Rabu, 01 Mei 2019 13:01
Foto:AP
Editor : Suriawati

RAKYATKU.COM - Seorang wanita berusia 20 tahun dipukuli sampai mati oleh saudara-saudaranya karena menolak pelamar pilihan orang tuanya. 

 

Nyaluk Magorok berasal dari kota Yirol, negara bagian Eastern Lakes, di Sudan Selatan. Dia meninggal pada hari Jumat.

Pria yang melamarnya dilaporkan telah menawarkan 40 sapi sebagai mahar pada keluarga Nyaluk.

Taban Abel, Menteri Informasi di Lakes Timur, mengatakan kepada Radio Tamazuj di Sudan Selatan bahwa wanita muda itu didisiplinkan oleh saudara-saudaranya atas perintah ayahnya. 

 

Dia mengatakan, seorang pria telah ditangkap atas kematian Nyaluk dan menghadapi dakwaan pembunuhan, sementara ayahnya telah dipenjara. 
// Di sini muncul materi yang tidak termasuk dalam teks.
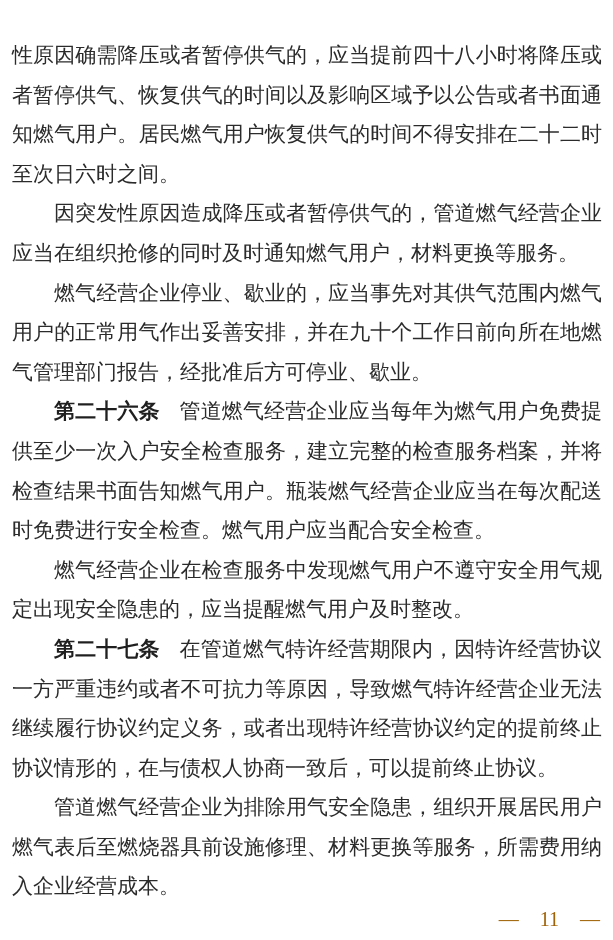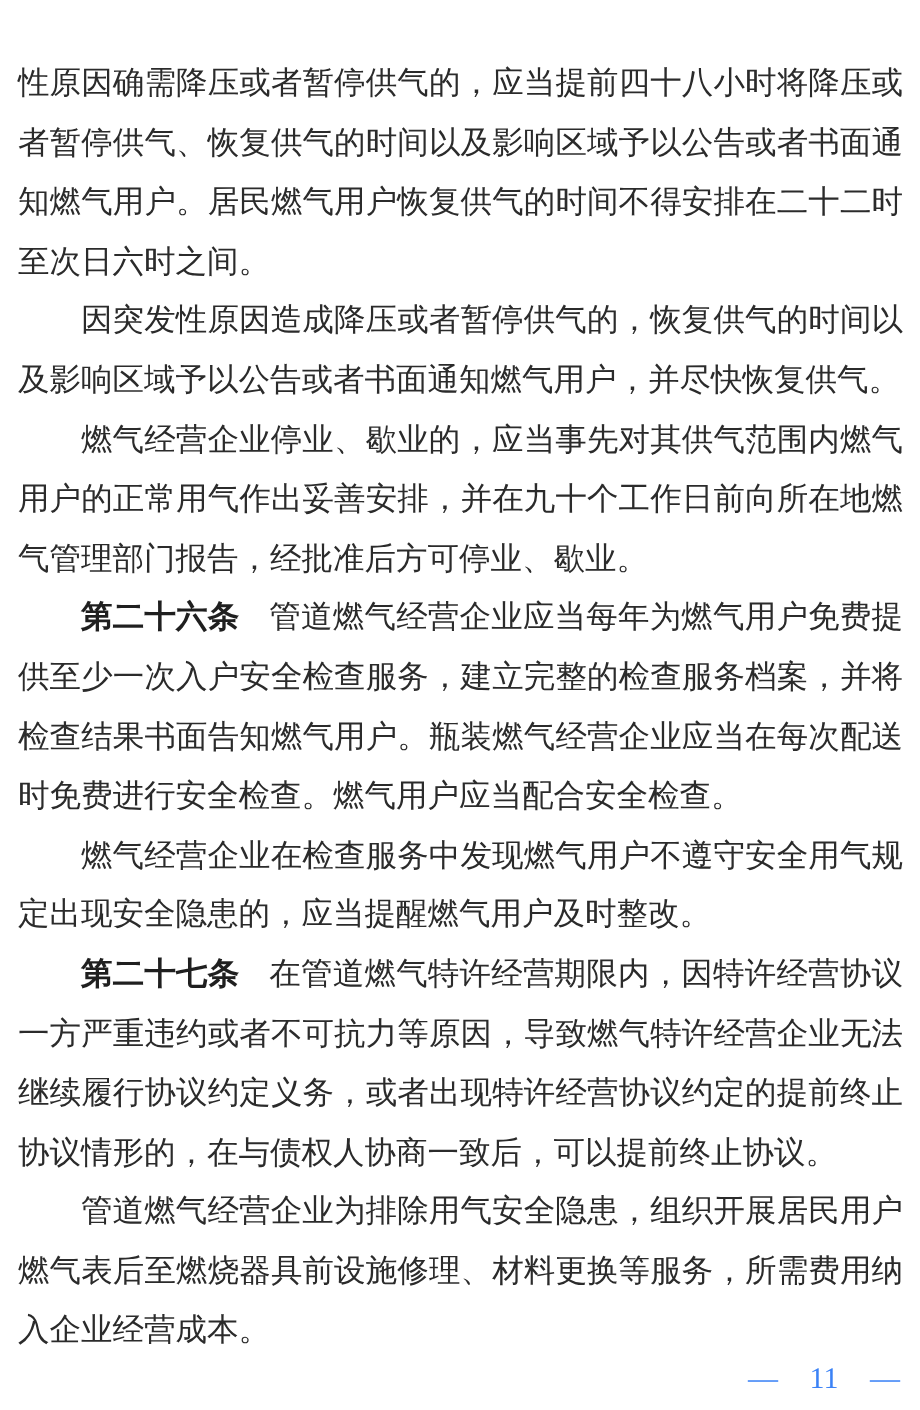--- a/index.html
+++ b/index.html
@@ -66,7 +66,7 @@
   <div class="doc-body">
 
   <p class="para">性原因确需降压或者暂停供气的，应当提前四十八小时将降压或者暂停供气、恢复供气的时间以及影响区域予以公告或者书面通知燃气用户。居民燃气用户恢复供气的时间不得安排在二十二时至次日六时之间。</p>
-      <p class="para indent">因突发性原因造成降压或者暂停供气的，恢复供气的时间以及影响区域予以公告或者书面通知燃气用户，并尽快恢复供气。</p>
+      <p class="para indent">因突发性原因造成降压或者暂停供气的，管道燃气经营企业应当在组织抢修的同时及时通知燃气用户，材料更换等服务。</p>
       <p class="para indent">燃气经营企业停业、歇业的，应当事先对其供气范围内燃气用户的正常用气作出妥善安排，并在九十个工作日前向所在地燃气管理部门报告，经批准后方可停业、歇业。</p>
       <p class="para indent"><b class="lead">第二十六条</b>管道燃气经营企业应当每年为燃气用户免费提供至少一次入户安全检查服务，建立完整的检查服务档案，并将检查结果书面告知燃气用户。瓶装燃气经营企业应当在每次配送时免费进行安全检查。燃气用户应当配合安全检查。</p>
       <p class="para indent">燃气经营企业在检查服务中发现燃气用户不遵守安全用气规定出现安全隐患的，应当提醒燃气用户及时整改。</p>

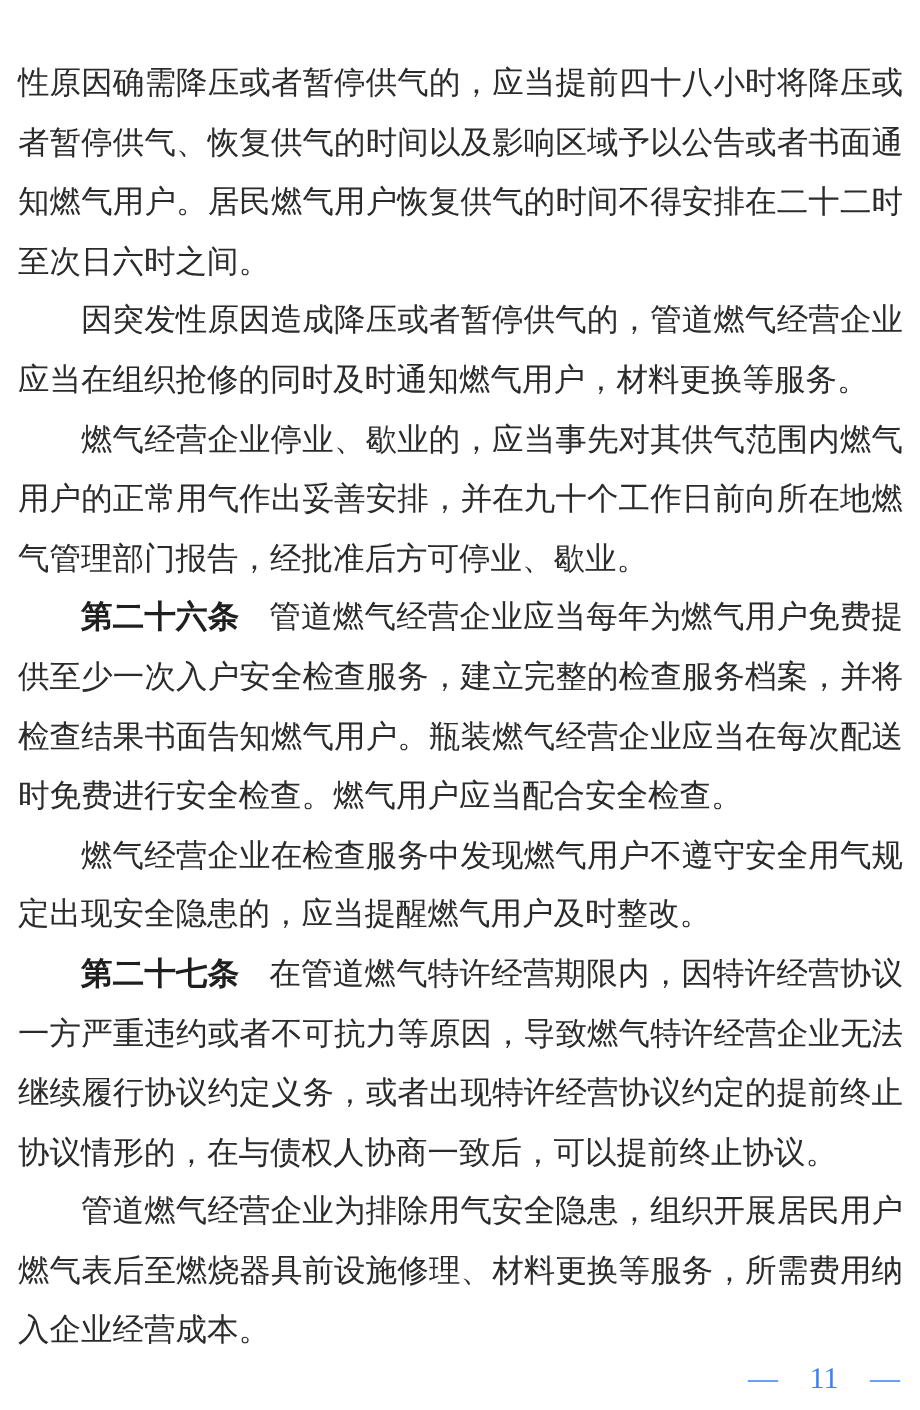--- a/index.html
+++ b/index.html
@@ -47,7 +47,7 @@
     text-align: right;
     font-size: 20px;
     line-height: 24px;
-    color: #3b82f6;
+    color: #a16207;
     white-space: nowrap;
   }
   .footer .dash {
"Ayahnya adalah orang yang memerintahkan orang untuk membunuh putrinya karena dia menolak untuk menikah. Terdakwa pertama bernama Anyich," kata Abel.
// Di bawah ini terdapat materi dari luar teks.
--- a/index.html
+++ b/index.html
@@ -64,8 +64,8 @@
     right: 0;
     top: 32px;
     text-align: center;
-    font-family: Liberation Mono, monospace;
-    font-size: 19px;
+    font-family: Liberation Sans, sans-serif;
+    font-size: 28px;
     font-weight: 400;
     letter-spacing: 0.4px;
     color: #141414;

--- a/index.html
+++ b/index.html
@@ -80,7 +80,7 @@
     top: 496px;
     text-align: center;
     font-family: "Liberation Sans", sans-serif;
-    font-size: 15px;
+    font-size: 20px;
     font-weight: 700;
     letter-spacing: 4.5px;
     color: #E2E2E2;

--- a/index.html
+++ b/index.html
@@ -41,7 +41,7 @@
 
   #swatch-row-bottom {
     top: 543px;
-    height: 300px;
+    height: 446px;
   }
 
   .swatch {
Abel mengutuk kematian Nyaluk dan mengatakan negara akan terus menangani masalah pernikahan paksa.

"Ini adalah tindakan biadab yang membutuhkan intervensi segera dari pemerintah. Ini adalah insiden kedua dari jenisnya karena tahun lalu seorang gadis hamil dan dipukuli hingga mati oleh ayahnya," katanya. 

Sudan Selatan memiliki praktik budaya yang mengakar dalam hal mahar, dan biasanya dalam bentuk sapi. Negara ini juga memiliki sejarah panjang pernikahan anak.

Meskipun praktik itu sekarang ilegal, setidaknya 40 persen anak perempuan masih menikah sebelum usia 18 tahun, menurut Dana Populasi PBB.